Here at Instaclustr by NetApp, we pride ourselves on our ability to migrate customers from self-managed or other managed providers with minimal risk and zero downtime, no matter how complex the scenario. At any point in time, we typically have 5-10 cluster migrations in progress. Planning and executing these migrations with our customers is a core part of the expertise of our Technical Operations team.
Recently, we completed the largest new customer onboarding migration exercise in our history and it’s quite possibly the largest Apache Cassandra and Apache Kafka migration exercise ever completed by anyone. While we can’t tell you who the customer is, in this blog we will walk through the overall process and provide details of our approach. This will give you an idea of the lengths we go to onboarding customers and perhaps to pick up some hints for your own migration exercises.
Firstly, some stats to give you a sense of the scale of the exercise:
- Apache Cassandra:
- 58 clusters
- 1,079 nodes
- 17 node sizes (ranging from r6g.medium to im4gn.4xlarge)
- 2 cloud providers (AWS and GCP)
- 6 cloud provider regions
- Apache Kafka
- 154 clusters
- 1,050 nodes
- 21 node sizes (ranging from r6g.large to im4gn.4xlarge and r6gd.4xlarge)
- 2 cloud providers (AWS and GCP)
- 6 cloud provider regions
From the size of the environment, you can get a sense that the customer involved is a pretty large and mature organisation. Interestingly, this customer had been an Instaclustr support customer for a number of years.
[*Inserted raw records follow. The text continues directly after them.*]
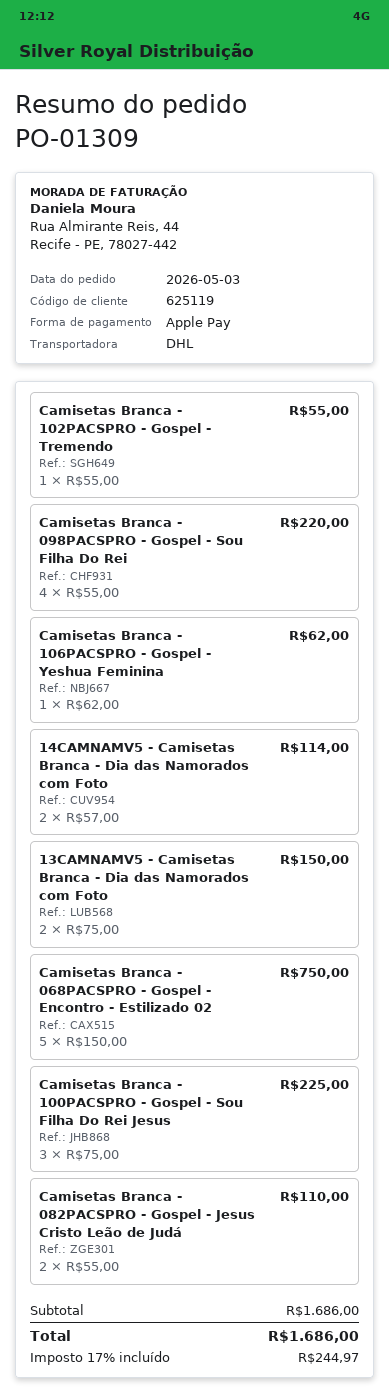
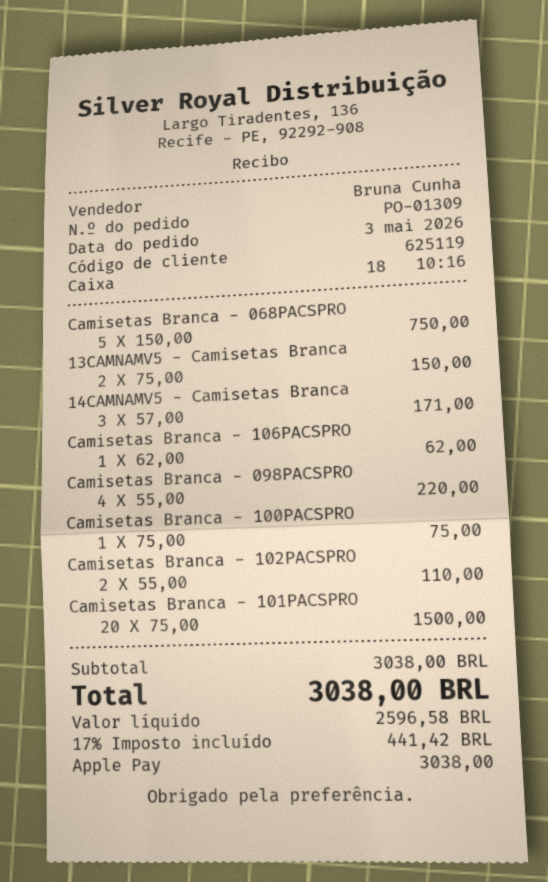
Camisetas Branca - 102PACSPRO - Gospel - Tremendo: 1 x 55.00 = 55.00 -> 2 x 55.00 = 110.00
14CAMNAMV5 - Camisetas Branca - Dia das Namorados com Foto: 2 x 57.00 = 114.00 -> 3 x 57.00 = 171.00
Camisetas Branca - 100PACSPRO - Gospel - Sou Filha Do Rei Jesus: 3 x 75.00 = 225.00 -> 1 x 75.00 = 75.00
Camisetas Branca - 082PACSPRO - Gospel - Jesus Cristo Leão de Judá: 2 x 55.00 = 110.00 -> none
Camisetas Branca - 101PACSPRO: none -> 20 x 75.00 = 1500.00
subtotal: 1686.00 -> 3038.00
tax: 17% = 244.97 -> 17% = 441.42
total: 1686.00 -> 3038.00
Based on that support experience, they decide to trust us with taking on full management of their clusters to help reduce costs and improve reliability.
Clearly, completing this number of migrations required a big effort both from Instaclustr and our customer. The timeline for the project looked something like:
- July 2022: contract signed and project kicked off
- July 2022 – March 2023: customer compliance review, POCs and feature enhancement development
- February 2023 – October 2023: production migrations
Project Management and Governance
A key to the success of any large project like this is strong project management and governance. Instaclustr has a well–established customer project management methodology that we apply to projects:
Source: Instaclustr
In line with this methodology, we staffed several key roles to support this project:
- Overall program manager
- Cassandra migration project manager
- Cassandra technical lead
- Kafka migration project manager
- Kafka technical lead
- Key Customer Product Manager
The team worked directly with our customer counterparts and established several communication mechanisms that were vital to the success of the project.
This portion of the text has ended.